This post will not be posted on the VR version of slashdot.

What happened to QTVR? (0)

Anonymous Coward | more than 9 years ago | (#12401588)

Anybody know why Apple doesn't support Quicktime VR for OS X? I used to use the QTVR panorama stitcher to create QTVR's, but since 9 I haven't seen an X version.

Heres an intersting VR blog.

http://www.mediavr.com/blog/ [mediavr.com]

VR is not dead (0)

Anonymous Coward | more than 9 years ago | (#12401601)

VR is very much alive and a lot of research is being done. It is just not being used in home entertainment and gaming. In areas like Industrial Design and architecture however VR is just now starting to come into its own.

It's the hardware... (3, Interesting)

sterno (16320) | more than 8 years ago | (#12401603)

The problem is that the concept of VR has run into the physical limitations of hardware. For example, you can play a game where you can look around and hold a gun like device and point it at people. But once you try to walk, duck, roll, etc, you run into the limits of the system quite quickly.

So while we can trick the eyes and the ears, we've still got some senses that are firmly grounded in this reality that keeps it from being totally effective. VR does have some practical applications in the medical and manufcaturing fields, but as it was envisioned for entertainment, it's not quite there.

If we can ever manage to figure out a way to connect a computer to all human sensory input, it won't really get much further. That could mean using some sort of body suit that can fake the sensations of movement, etc, or perhaps a direct interface into the brain.

Almost VR (0)

Anonymous Coward | more than 8 years ago | (#12401609)

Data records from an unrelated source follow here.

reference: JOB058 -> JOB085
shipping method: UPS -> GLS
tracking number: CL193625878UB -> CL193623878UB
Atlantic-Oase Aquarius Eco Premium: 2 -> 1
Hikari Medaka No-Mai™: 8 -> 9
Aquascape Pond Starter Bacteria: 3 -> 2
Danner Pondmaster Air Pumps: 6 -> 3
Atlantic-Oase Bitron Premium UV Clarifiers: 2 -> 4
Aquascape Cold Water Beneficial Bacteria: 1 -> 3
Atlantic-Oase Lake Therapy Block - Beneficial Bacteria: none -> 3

This is not quite VR, but it is 3D immersion through video eyeware. In the future I am going to attempt to build a teleprescense robot using this, if I can get the money...

http://www.icuiti.com/ [icuiti.com]

I've always wondered... (1)

NaNO2x (856759) | more than 8 years ago | (#12401610)

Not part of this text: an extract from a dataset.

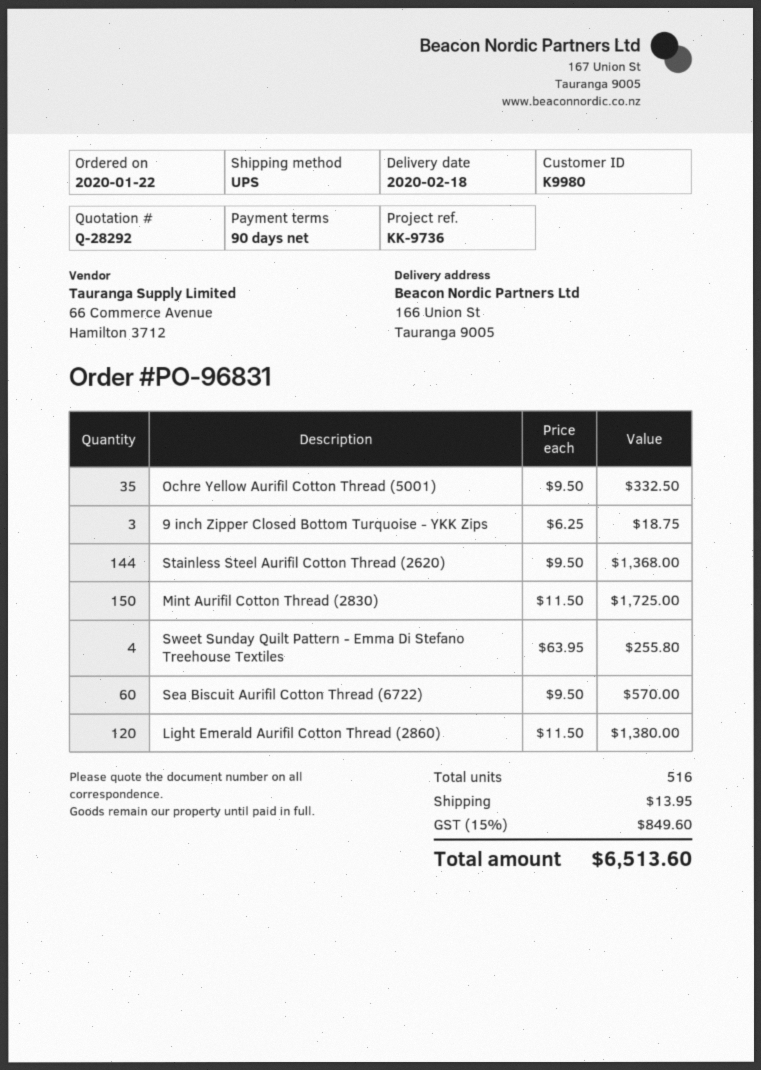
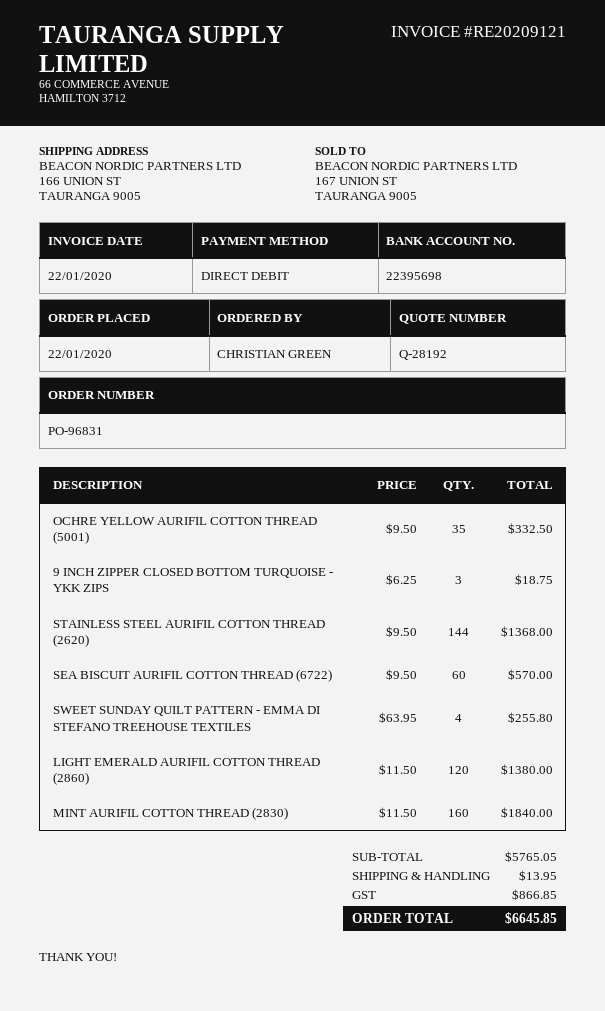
quote number: Q-28292 -> Q-28192
Mint Aurifil Cotton Thread (2830): 150 x 11.50 = 1725.00 -> 160 x 11.50 = 1840.00
tax: 849.60 -> 866.85
total: 6513.60 -> 6645.85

What happend to holographs? I mean it seemed like such a cool technology, are there any future plans of development? Or is there some huge use that I don't know about going on?

Well there is.. (1)

TheKidWho (705796) | more than 8 years ago | (#12401613)

TrackIR! It rules for flight simulators, http://www.naturalpoint.com/trackir/ [naturalpoint.com]

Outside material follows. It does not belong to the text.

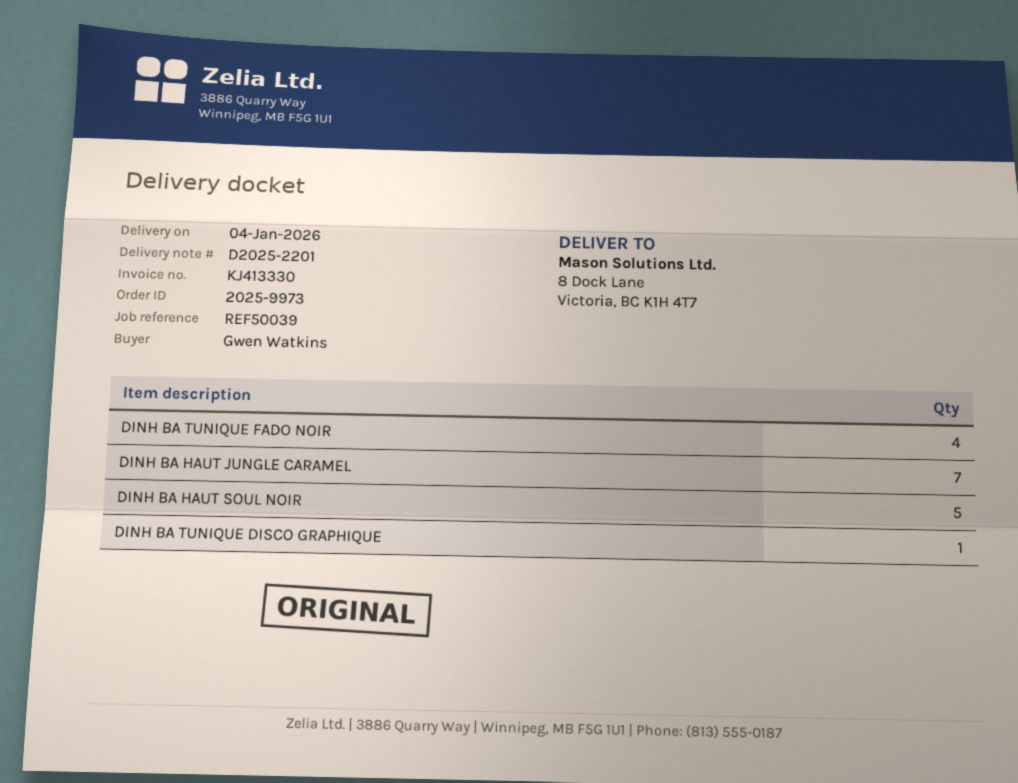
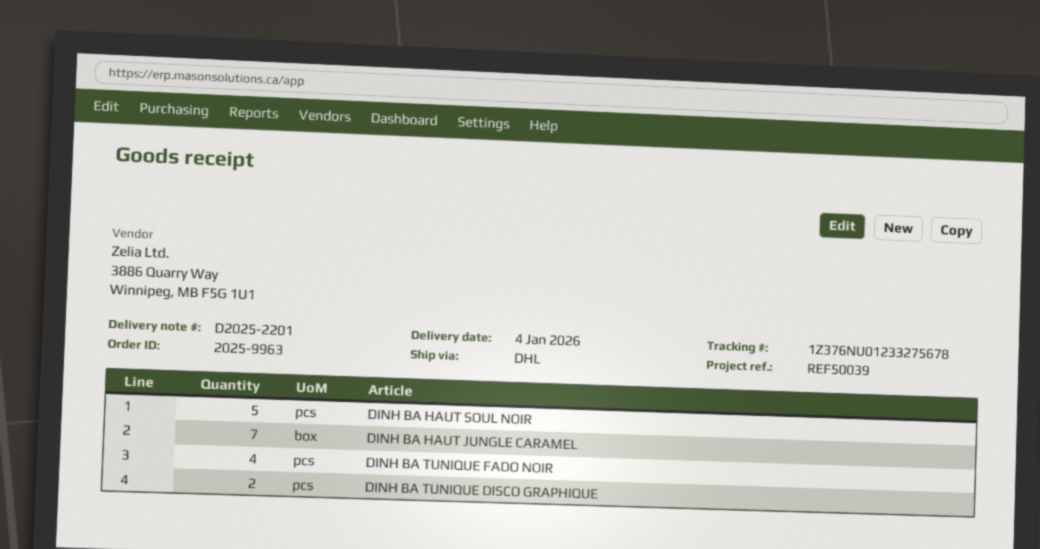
order number: 2025-9973 -> 2025-9963
DINH BA TUNIQUE DISCO GRAPHIQUE: 1 -> 2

Allows you to use your headmovement instead of a hatstick to change your view direction in the game!

Eleven Reasons Why Virtual Reality Stalled (4, Informative)

Nooface (526234) | more than 8 years ago | (#12401617)

This presentation from Virtual Reality pioneer Jaron Lanier [advanced.org] reveals the Top Eleven Reasons VR has not yet become commonplace [advanced.org] . He identifies a number of factors that have held back the adoption of VR by consumers, including key limitations in hardware capabilities and backlash from unsound business practices in its early days. He also points out where research still needs to be done. However, he concludes with the observation that VR has already succeeded as an industrial technology, where it is used regularly in product design and other automation tasks.

LCD resolution seems to be limiting factor (1)

-Harlequin- (169395) | more than 8 years ago | (#12401630)

320x200 pixels, (or even 640x480) might be ok when it's on a monitor - 10% of your field of view, but when it's your entire field of view, as with VR glasses, it's horrible.

There are now VR glasses which are lightweight and even aesthetically discreet, but the resolution remains atrocious. I'm not an engineer, so I don't know why that is, but my guess is that anything commerically viable has to use off-the-shelf LCDs that are physically small, which basically means low resolution.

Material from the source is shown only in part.